What needs to be done: Under this line is some data; print exactly the lines from the one containing "margin-left: 8px ->" through its last line, without pictures.

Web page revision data
Content starts

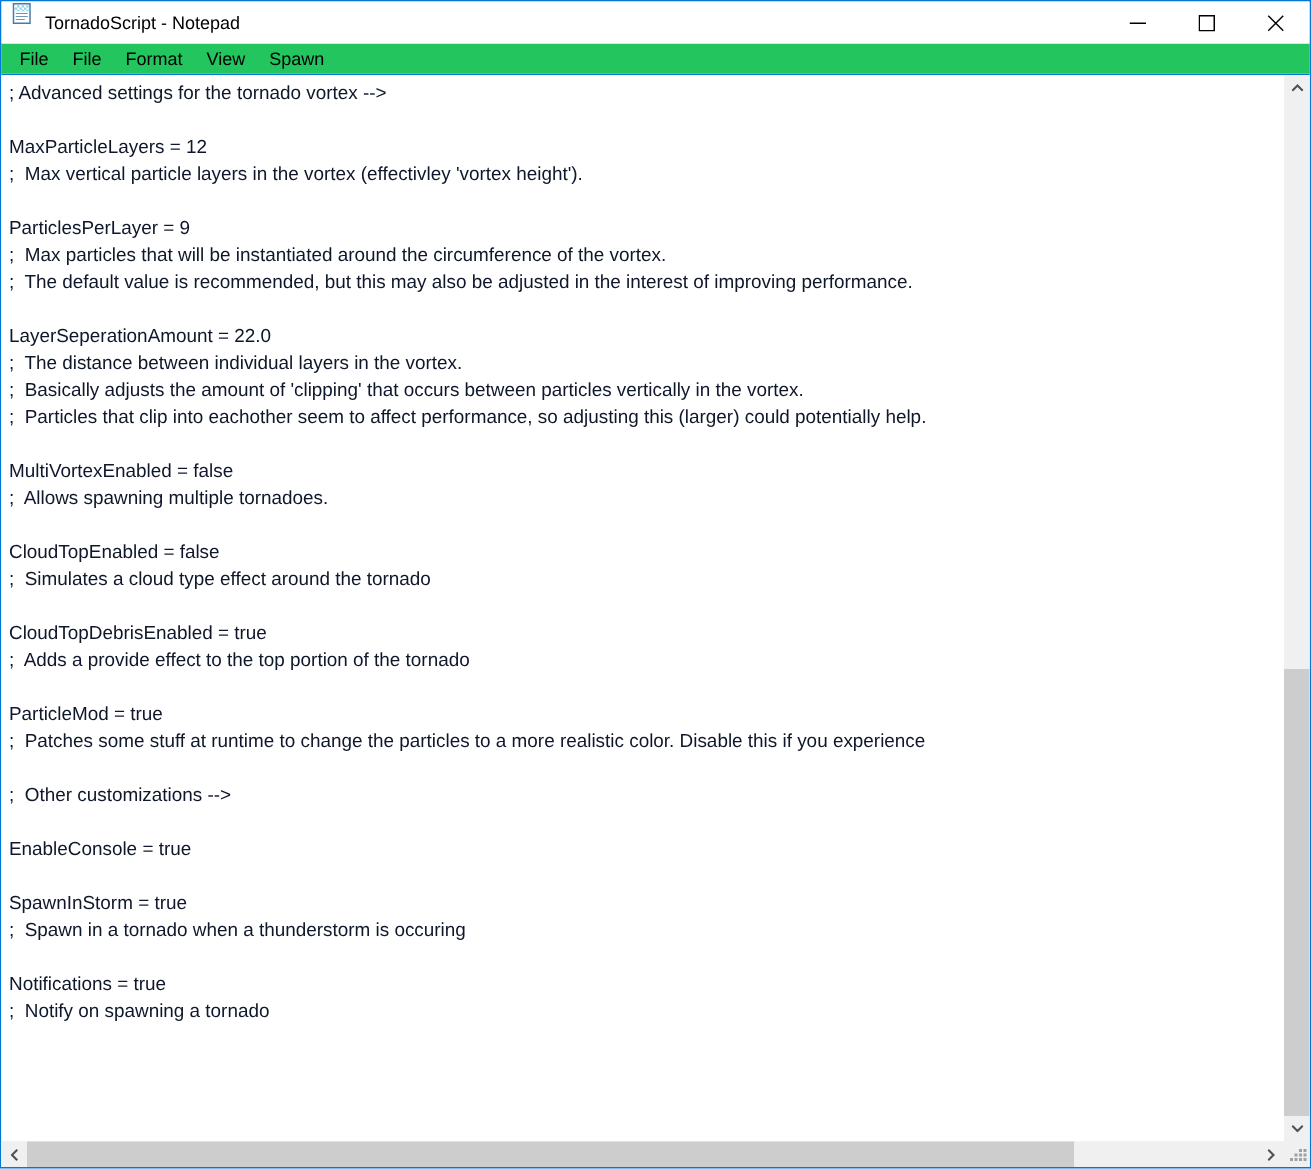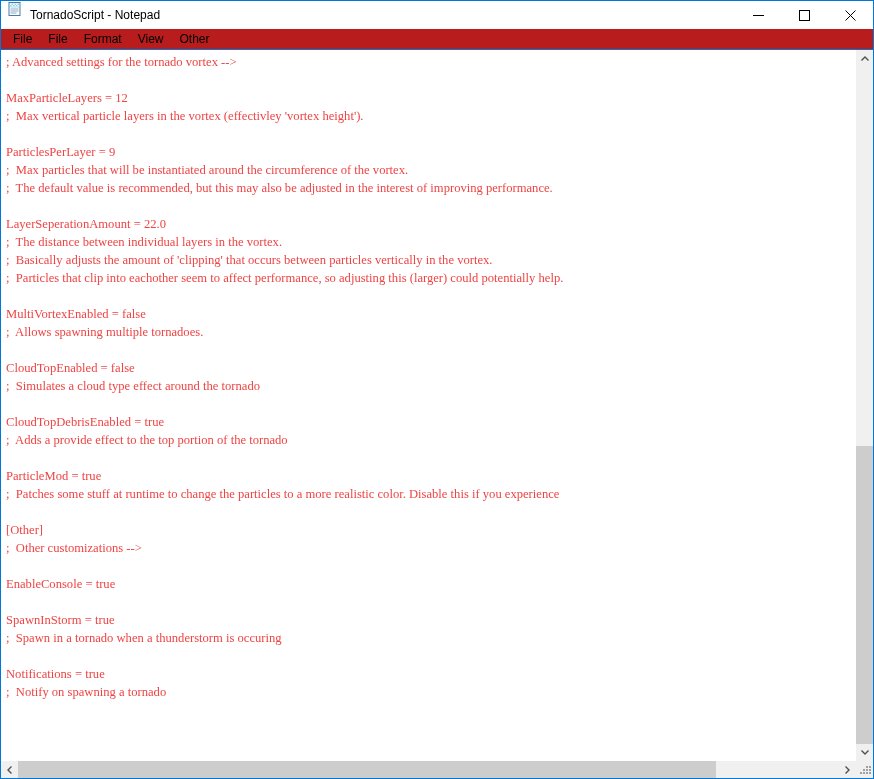"File" #menubar { background: #b91c1c -> #22c55e }
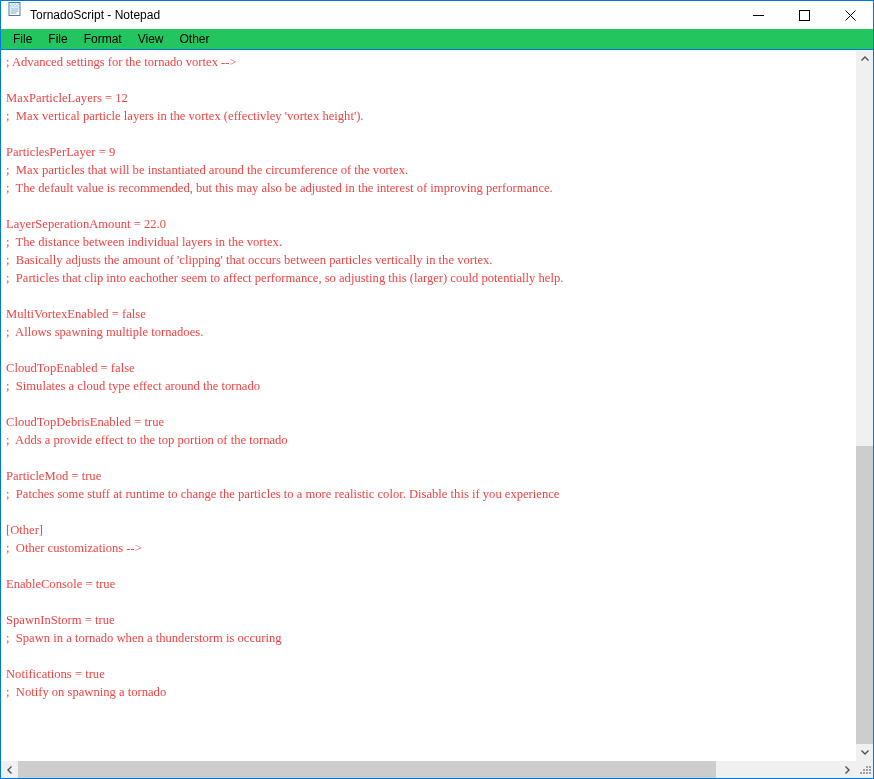"Other" div.menu-item { text: Other -> Spawn }
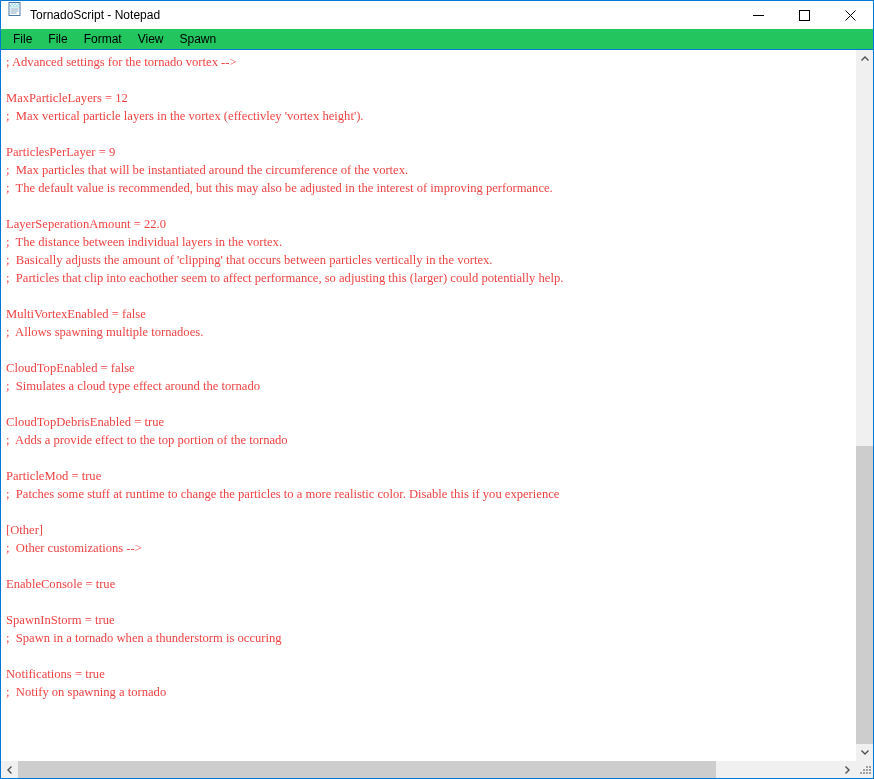"; Advanced settings for the" .code-line { color: #ef4444 -> #0f172a; font-family: Liberation Serif, serif -> Liberation Sans, sans-serif }
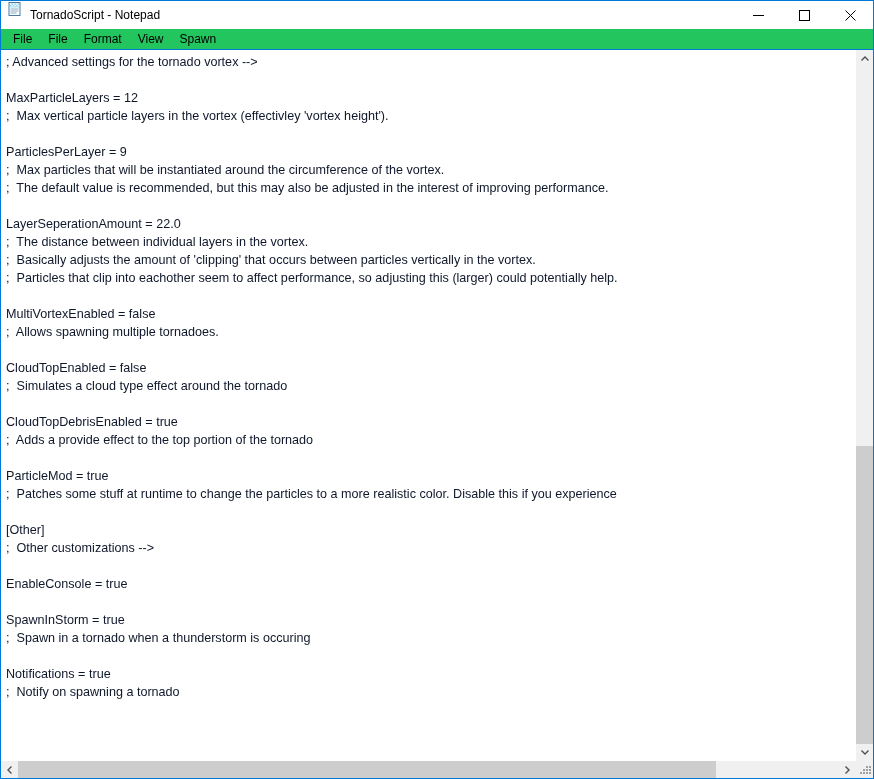"[Other]" div.code-line { html: <div>[Other]</div> -> none }
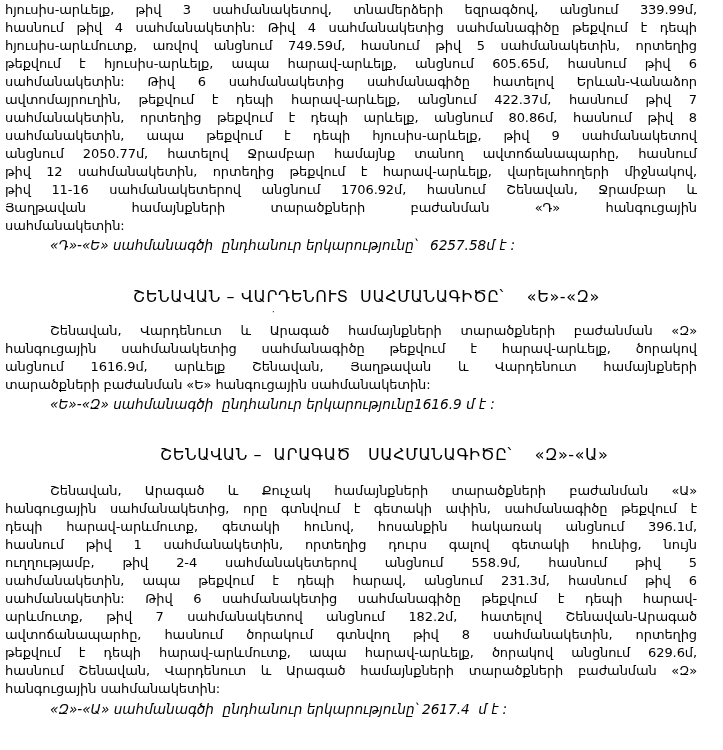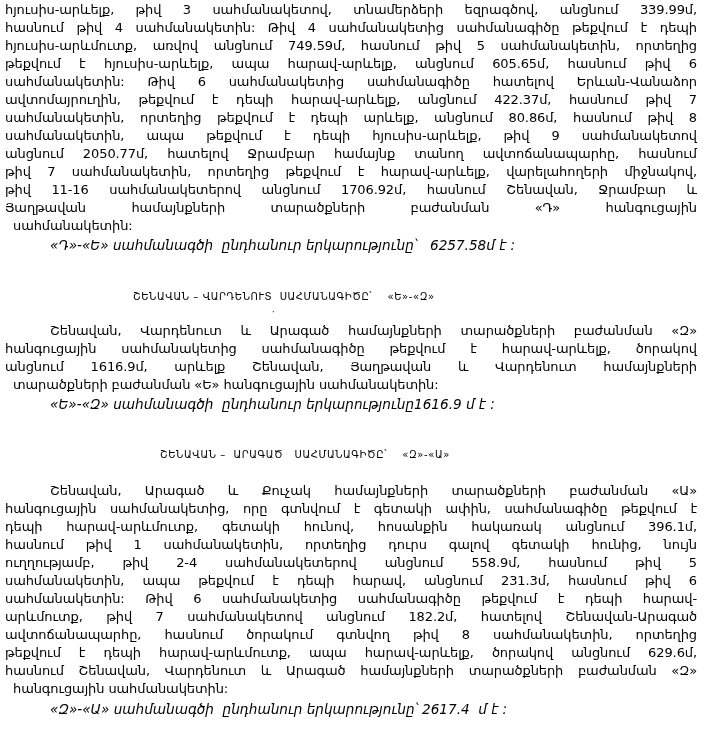"թիվ 7 սահմանակետին, որտեղից թեքվում" div.line { text: 7 -> 12 }
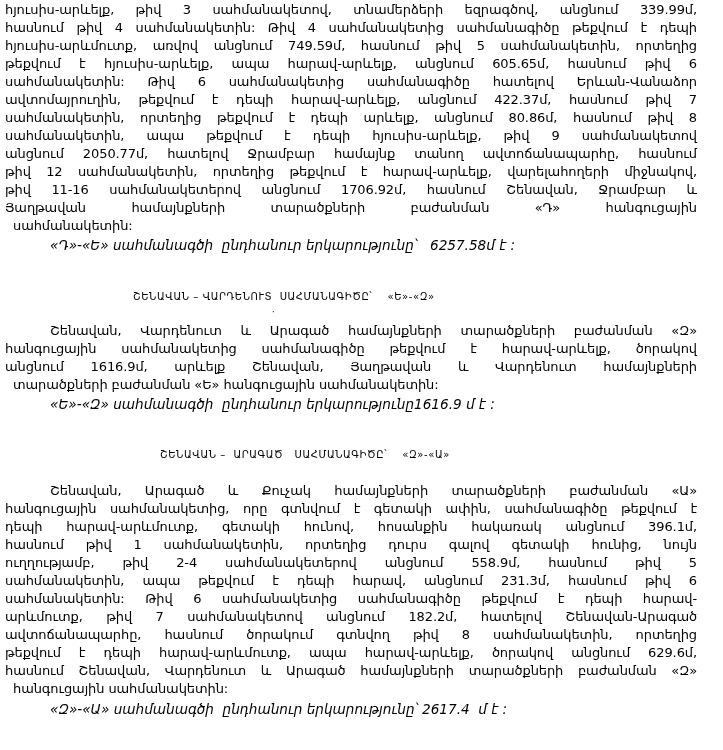"սահմանակետին:" .line.last { margin-left: 8px -> none }
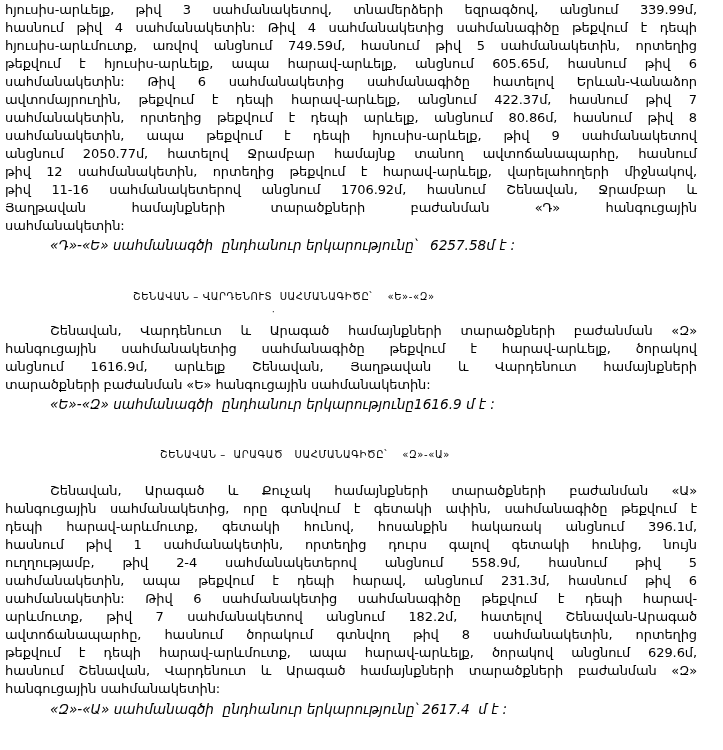"ՇԵՆԱՎԱՆ – ՎԱՐԴԵՆՈՒՏ ՍԱՀՄԱՆԱԳԻԾԸ՝ «Ե»-«Զ»" .heading { font-size: 10px -> 16px }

Content ends

Response area:
"սահմանակետին:" .line.last { margin-left: 8px -> none }
"ՇԵՆԱՎԱՆ – ՎԱՐԴԵՆՈՒՏ ՍԱՀՄԱՆԱԳԻԾԸ՝ «Ե»-«Զ»" .heading { font-size: 10px -> 16px }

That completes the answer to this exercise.